Tag Archives: Berlin

words, words, words – issues of translation and the wonders of skype

“A translation is no translation…. unless it will give you the music of a poem along with the words of it.”  Millington Synge

 It is an extraordinary time, of revisions, of translations, reconfigurations, of developments – of conversations on opposite sides of the world…

The past week has been a series of meetings on the ether as well as in what used to be called ‘meat space’. I spent three hours sitting in an office in Berlin listening to a reading in Mandarin of my performance text the 9 fridas which was happening seven hours into ‘my’ future in Taipei. Skype is a remarkable invention – and free! The actors from Mobius Strip in Taiwan thought I was probably eccentric. Did I speak Mandarin? No. Did I understand the language? No. So why spend three hours listening in as they read the scenes, and then painstakingly discussed the translation by the wonderful Betty Yi-Chun Chen?

As a playwright, I write dynamic. I write tempo-rhythm and linguistic movement. This is still discernible even through the vagaries and differences of other languages. I could tell Betty had paid great attention to the tempo-rhythm and flow of my work – and the very particular punctuation I use in my dialogue, to suggest a certain pace and musicality to the actor. This new performance text, the 9 fridas, is informed by our perceptions of the life and art of disabled Mexican artist Frida Kahlo, and has many monologues.

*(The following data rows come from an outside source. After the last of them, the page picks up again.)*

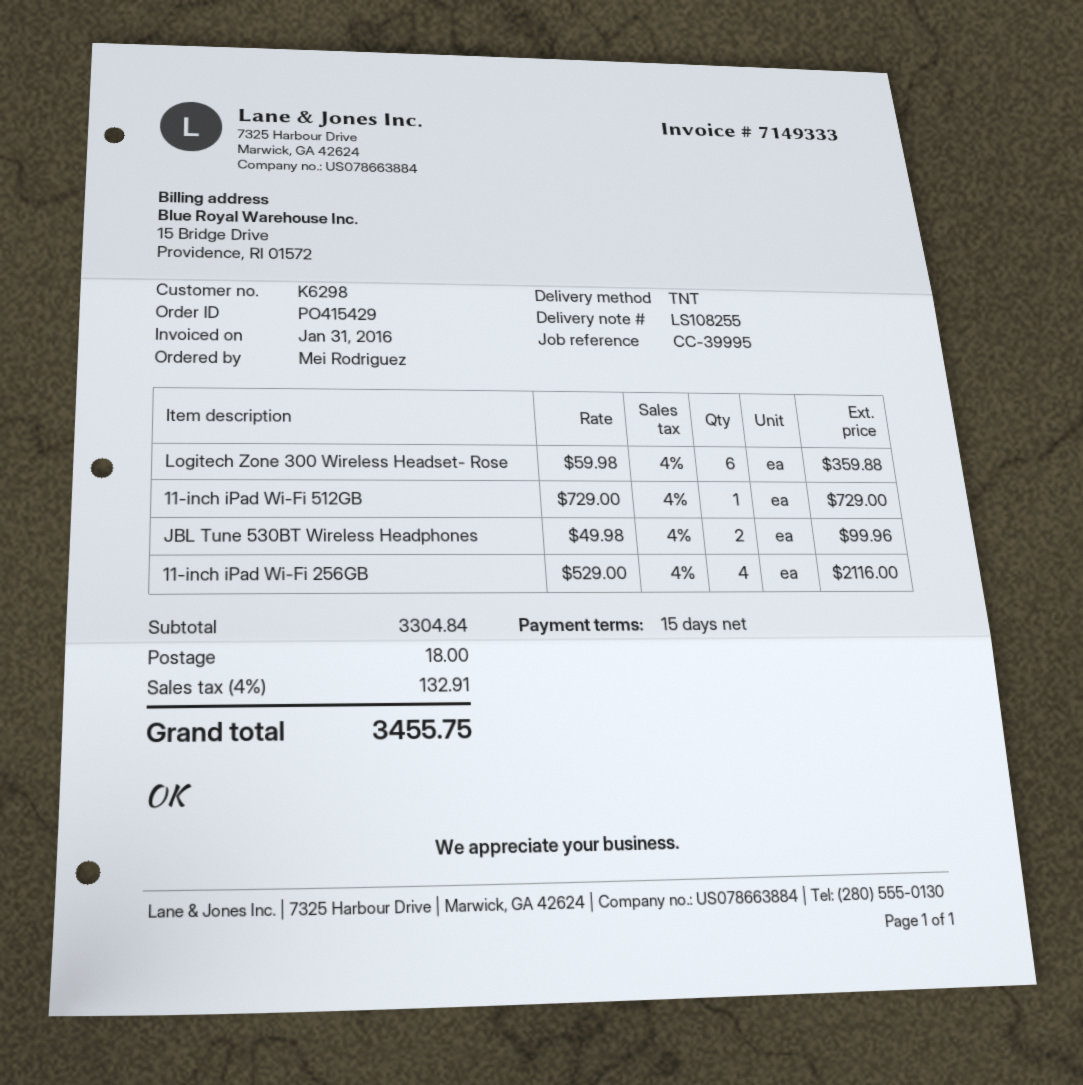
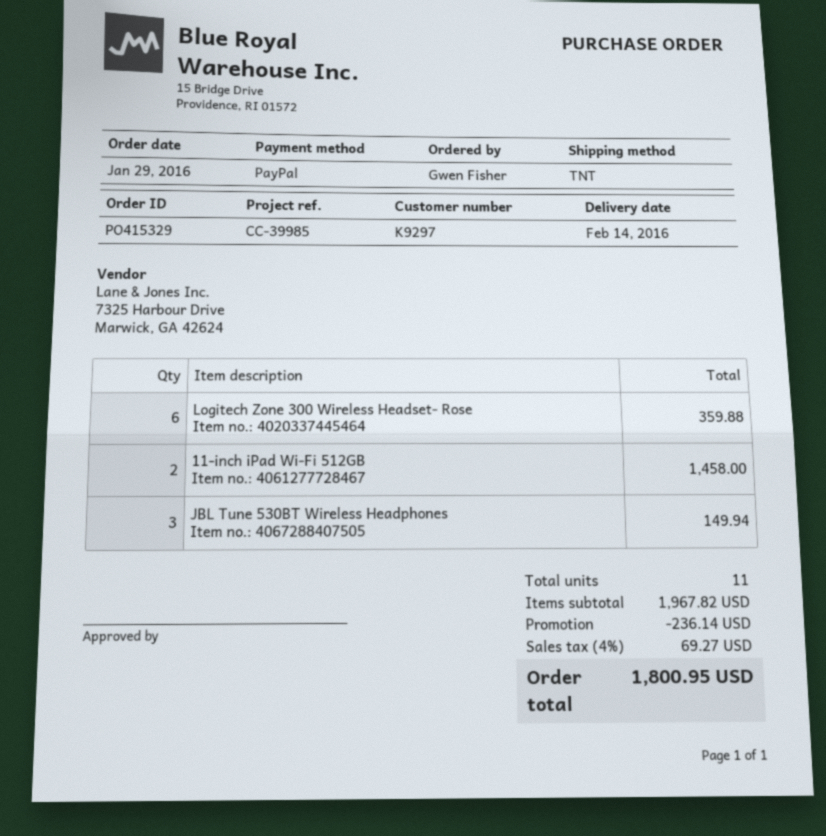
order number: PO415429 -> PO415329
customer number: K6298 -> K9297
reference: CC-39995 -> CC-39985
ordered by: Mei Rodriguez -> Gwen Fisher
11-inch iPad Wi-Fi 512GB: 1 for 729.00 -> 2 for 1458.00
JBL Tune 530BT Wireless Headphones: 2 for 99.96 -> 3 for 149.94
11-inch iPad Wi-Fi 256GB: 4 for 2116.00 -> none
subtotal: 3304.84 -> 1967.82
discount: none -> 236.14
shipping: 18.00 -> none
tax: 4% = 132.91 -> 4% = 69.27
total: 3455.75 -> 1800.95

I could tell in the reading, across the language divide, that the inherent pace, tempo-rhythm and fluidity of voice was as I had hoped.


Through listening in, I was able to clarify next steps and liaise with the director and designers about intentions, concepts, costume and set design. I was able to make notes for a few developments in the script whilst also getting to know, via the computer screen, some of the actors I’ll be working with when I go to Tawain in July to work on this production for the Taipei International Theatre Festival.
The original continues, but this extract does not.